[Code change snippets]

####

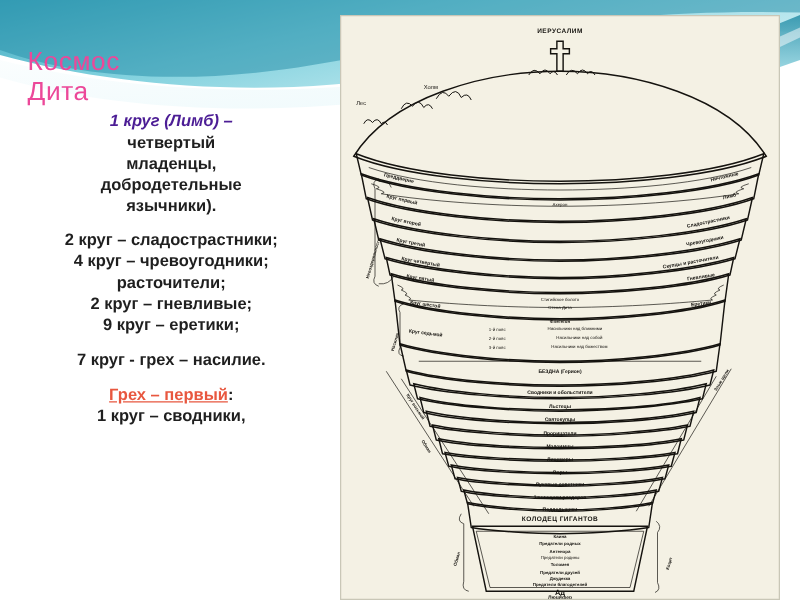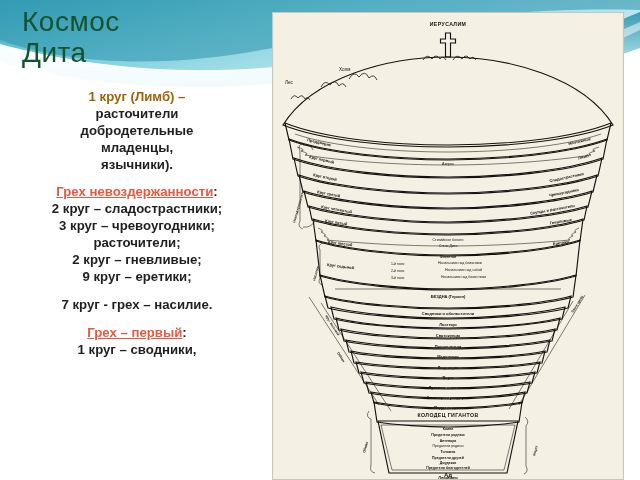--- a/index.html
+++ b/index.html
@@ -15,8 +15,8 @@
 
   
   #title {
-    position: absolute; left: 22px; top: 6px; width: 230px;
-    color: #14532d; font-size: 28px; line-height: 1.12;
+    position: absolute; left: 22px; top: 38px; width: 230px;
+    color: #ec4899; font-size: 21px; line-height: 1.12;
     font-weight: 400; letter-spacing: .5px;
   }
   #leftcol {

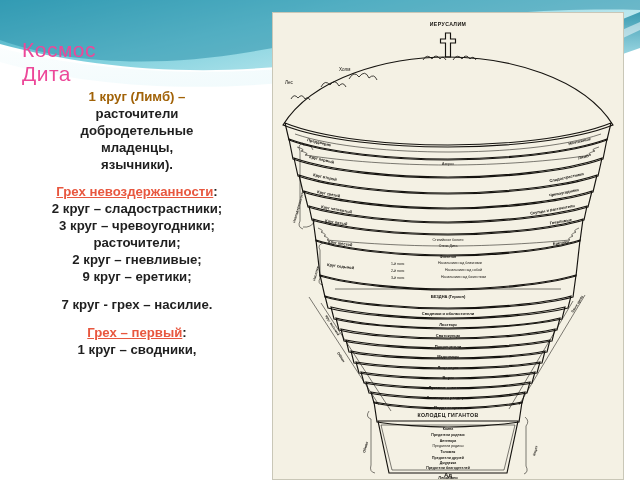--- a/index.html
+++ b/index.html
@@ -25,7 +25,7 @@
     font-weight: bold; color:#2b2b2b;
   }
   #leftcol p { margin: 0; }
-  .red { color: #a16207; }
+  .red { color: #4c1d95; font-style: italic; }
   .hdr { color:#e8573f; text-decoration: underline; }
   .blk { color:#1f1f1f; }
   .sp { display:block; height: 11px; }

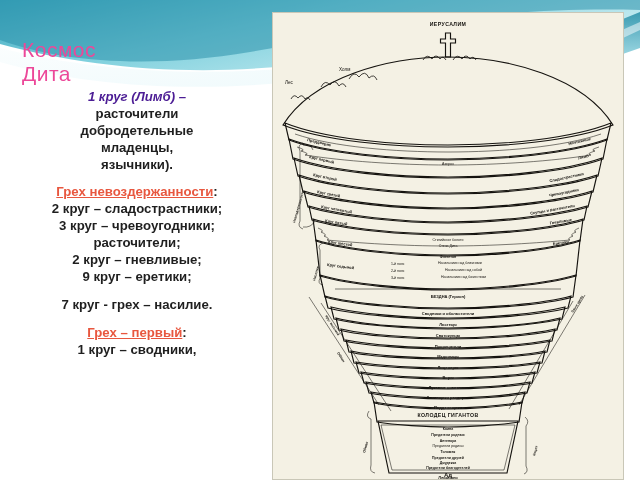--- a/index.html
+++ b/index.html
@@ -87,7 +87,7 @@
     <span class="sp"></span>
 
     <p class="red">1 круг (Лимб) –</p>
-    <p class="blk">расточители</p>
+    <p class="blk">четвертый</p>
     <p class="blk">добродетельные</p>
     <p class="blk">младенцы,</p>
     <p class="blk">язычники).</p>

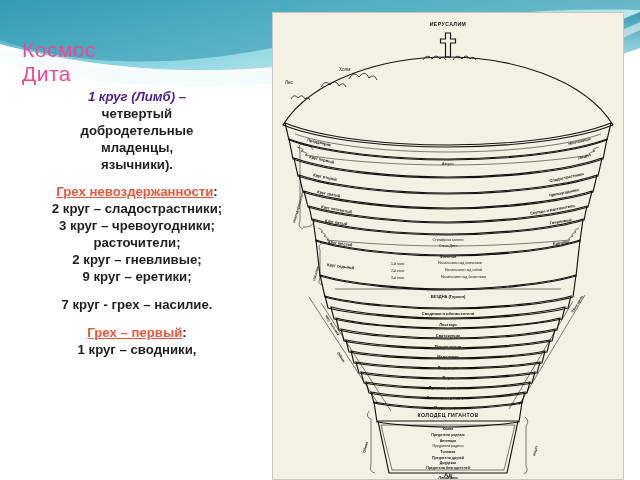--- a/index.html
+++ b/index.html
@@ -88,8 +88,8 @@
 
     <p class="red">1 круг (Лимб) –</p>
     <p class="blk">четвертый</p>
+    <p class="blk">младенцы,</p>
     <p class="blk">добродетельные</p>
-    <p class="blk">младенцы,</p>
     <p class="blk">язычники).</p>
 
     <span class="sp"></span>

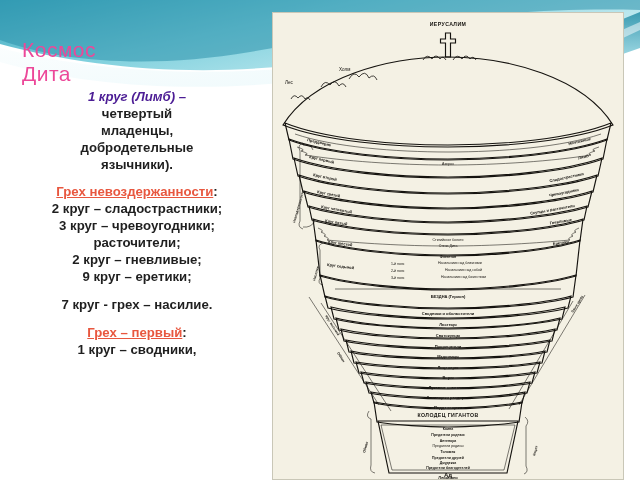--- a/index.html
+++ b/index.html
@@ -94,9 +94,6 @@
 
     <span class="sp"></span>
 
-    <p>
-      <span class="hdr">Грех невоздержанности</span><span class="blk">:</span>
-    </p>
     <p class="blk">2 круг – сладострастники;</p>
     <p class="blk">3 круг – чревоугодники;</p>
     <p class="blk">расточители;</p>

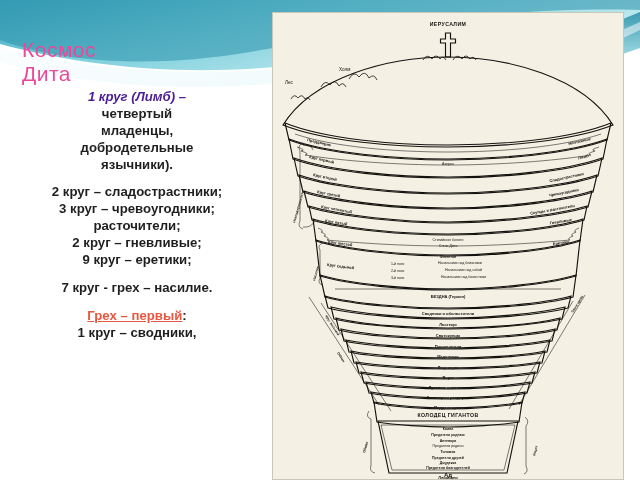--- a/index.html
+++ b/index.html
@@ -95,7 +95,7 @@
     <span class="sp"></span>
 
     <p class="blk">2 круг – сладострастники;</p>
-    <p class="blk">3 круг – чревоугодники;</p>
+    <p class="blk">4 круг – чревоугодники;</p>
     <p class="blk">расточители;</p>
     <p class="blk">2 круг – гневливые;</p>
     <p class="blk">9 круг – еретики;</p>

####

ACTION ITEM
Could you copy every line in the records that holds "младенцы"?

ANSWER TO THIS TASK
     <p class="blk">младенцы,</p>
+    <p class="blk">младенцы,</p>
-    <p class="blk">младенцы,</p>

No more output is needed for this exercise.